Un homme lit le quotidien anglophone « Phnom Penh Post » dans un café de Phnom Penh, le 8 mai 2018. / SAMRANG PRING / REUTERS

La vente du quotidien anglophone Phnom Penh Post représente la dernière pelletée de terre sur la presse indépendante au Royaume du Cambodge, où le premier ministre Hun Sen, au pouvoir depuis plus de trois décennies, a verrouillé la vie politique à l’approche des législatives de juillet.

Le titre était jusqu’ici détenu par un magnat australien des mines, Bill Clough, mais ce dernier s’est vu soudain présenter une facture d’arriérés fiscaux de 3,9 millions de dollars (3,3 millions d’euros) par le gouvernement cambodgien, le contraignant de fait à vendre le journal. Une notification controversée des impôts avait déjà forcé l’autre journal anglophone, le Cambodia Daily, à mettre la clé sous la porte en septembre 2017. A la même période, l’un des chefs de l’opposition, Kem Sokha, avait été arrêté sur une accusation de « complot » avec l’étranger et plusieurs radios avaient été suspendues des ondes. Hun Sen, réélu de justesse en 2013 après que ses critiques eurent dénoncé d’importantes fraudes, entend manifestement ne rien laisser au hasard.

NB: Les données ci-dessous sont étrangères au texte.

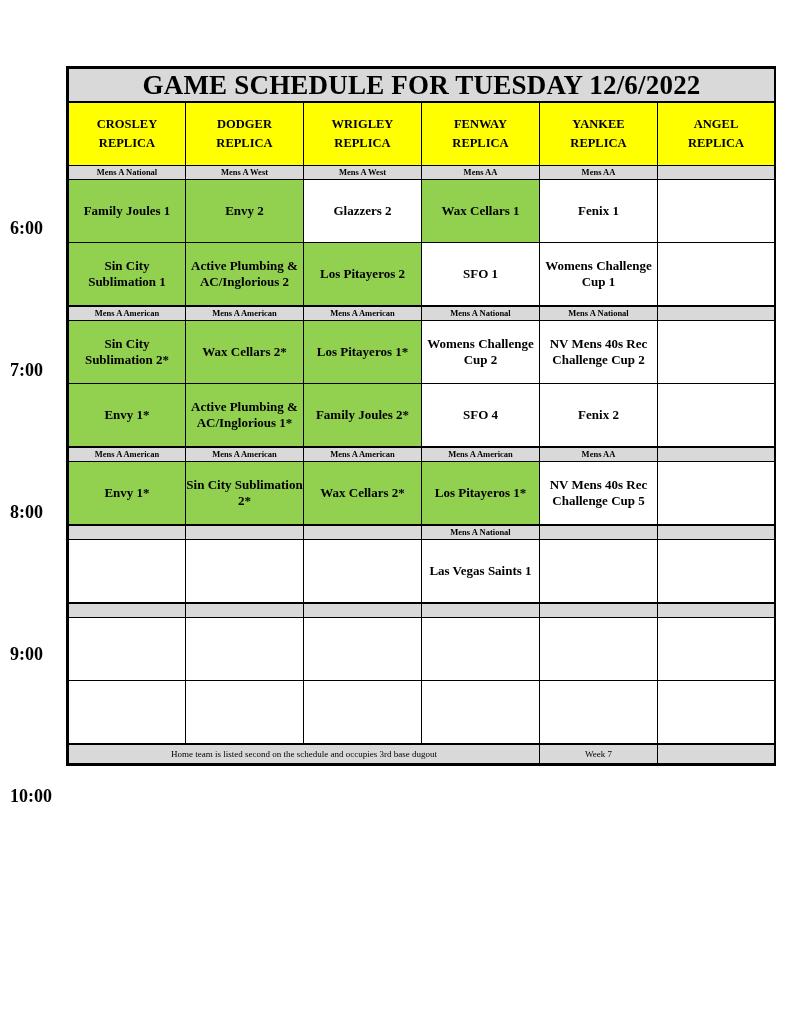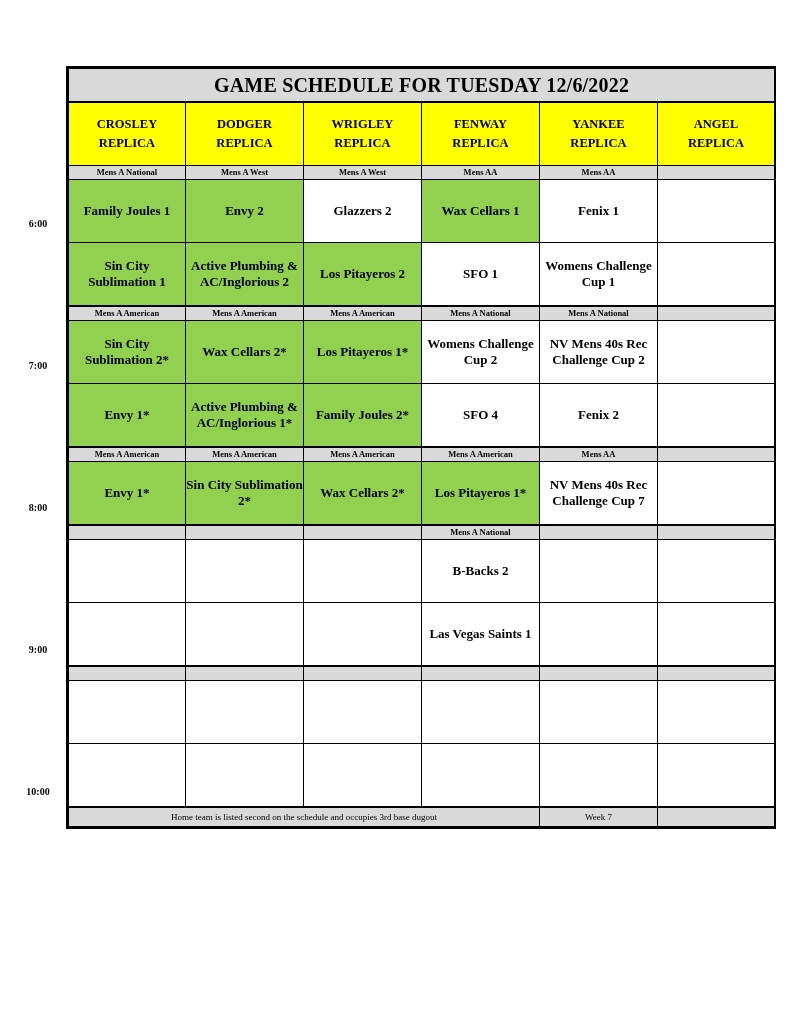--- a/index.html
+++ b/index.html
@@ -34,21 +34,21 @@
   }
   table.schedule td {
     border: 1px solid #000;
     padding: 0;
     vertical-align: middle;
     text-align: center;
   }
   
   .title-cell {
     background: #d9d9d9;
-    font-size: 20px;
+    font-size: 27px;
     font-weight: bold;
     letter-spacing: 0.2px;
     height: 32px;
     border-bottom: 2px solid #000 !important;
   }
   
   .field-head {
     background: #ffff00;
     font-weight: bold;
     font-size: 12.5px;
@@ -56,22 +56,21 @@
     height: 62px;
     border-left: 2px solid #000;
     border-right: 2px solid #000;
     border-bottom: 2px solid #000;
     margin-top: 33px;
   }
   .field-head .l1 { display: block; }
   .field-head .l2 { display: block; }
   .time-label {
     font-weight: bold;
-    font-size: 10px;
-    text-align: center;
+    font-size: 18px;
   }
   
   .division {
     background: #d9d9d9;
     font-size: 8.5px;
     font-weight: bold;
     height: 13px;
     line-height: 13px;
   }
   
@@ -203,39 +202,31 @@
           <td class="division">Mens A American</td>
           <td class="division">Mens A American</td>
           <td class="division">Mens AA</td>
           <td class="division"></td>
         </tr>
         <tr>
           <td class="game green rowsep">Envy 1*</td>
           <td class="game green rowsep">Sin City Sublimation 2*</td>
           <td class="game green rowsep">Wax Cellars 2*</td>
           <td class="game green rowsep">Los Pitayeros 1*</td>
-          <td class="game white rowsep">NV Mens 40s Rec Challenge Cup 7</td>
-          <td class="game blank rowsep"></td>
-        </tr>
-
-        <tr class="division-row">
-          <td class="division"></td>
-          <td class="division"></td>
-          <td class="division"></td>
-          <td class="division">Mens A National</td>
-          <td class="division"></td>
-          <td class="division"></td>
-        </tr>
-        <tr>
-          <td class="game blank"></td>
-          <td class="game blank"></td>
-          <td class="game blank"></td>
-          <td class="game white">B-Backs 2</td>
-          <td class="game blank"></td>
-          <td class="game blank"></td>
+          <td class="game white rowsep">NV Mens 40s Rec Challenge Cup 5</td>
+          <td class="game blank rowsep"></td>
+        </tr>
+
+        <tr class="division-row">
+          <td class="division"></td>
+          <td class="division"></td>
+          <td class="division"></td>
+          <td class="division">Mens A National</td>
+          <td class="division"></td>
+          <td class="division"></td>
         </tr>
         <tr>
           <td class="game blank rowsep"></td>
           <td class="game blank rowsep"></td>
           <td class="game blank rowsep"></td>
           <td class="game white rowsep">Las Vegas Saints 1</td>
           <td class="game blank rowsep"></td>
           <td class="game blank rowsep"></td>
         </tr>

Dans ce contexte, le profil de l’acquéreur du Phnom Penh Post n’est pas anodin. Sivakumar S. Ganapathy, un homme d’affaires malaisien, dirige une agence de relations publiques, Asia PR, dont le site Internet cite parmi ses clients et missions passés, outre IBM ou KFC, « le Cambodge et l’installation de Hun Sen au gouvernement ».

Le rédacteur en chef licencié

La rédaction n’a pas tardé à faire l’expérience des limites de sa tolérance. Une injonction du nouveau propriétaire est arrivée dès la publication en ligne d’un article, dimanche 6 mai au soir, sur la vente, qui mentionnait les liens opaques de l’acquéreur malaisien avec des politiciens de son pays d’origine. Le rédacteur en chef, Kay Kimsong, a été licencié pour avoir refusé de retirer l’article et ses adjoints et l’essentiel des journalistes étrangers du quotidien ont depuis démissionné. « Après la fermeture du Cambodia Daily, toute la rédaction du Post s’est demandé si elle était la prochaine cible ou si conserver un journal indépendant permettait de sauver les apparences », explique Erin Handley, une des treize journalistes démissionnaires.

Dans un communiqué, M. Ganapathy s’est notamment offusqué qu’ait été omise l’initiale « S » entre son prénom et son nom mais aussi que l’article ne mentionne pas le fait qu’Asia PR n’a travaillé pour le gouvernement cambodgien qu’avant sa propre arrivée dans le groupe. Il écrit dans le journal que le vendeur l’avait assuré que les journalistes de la maison étaient « de gros calibre ». « Maintenant j’ai des doutes », dit celui qui avait promis de respecter l’indépendance de la rédaction. Pour Mme Handley, si des journalistes cambodgiens sont restés, c’est qu’ils constatent que, s’ils abandonnaient maintenant, il ne resterait plus aucun média indépendant dans le pays.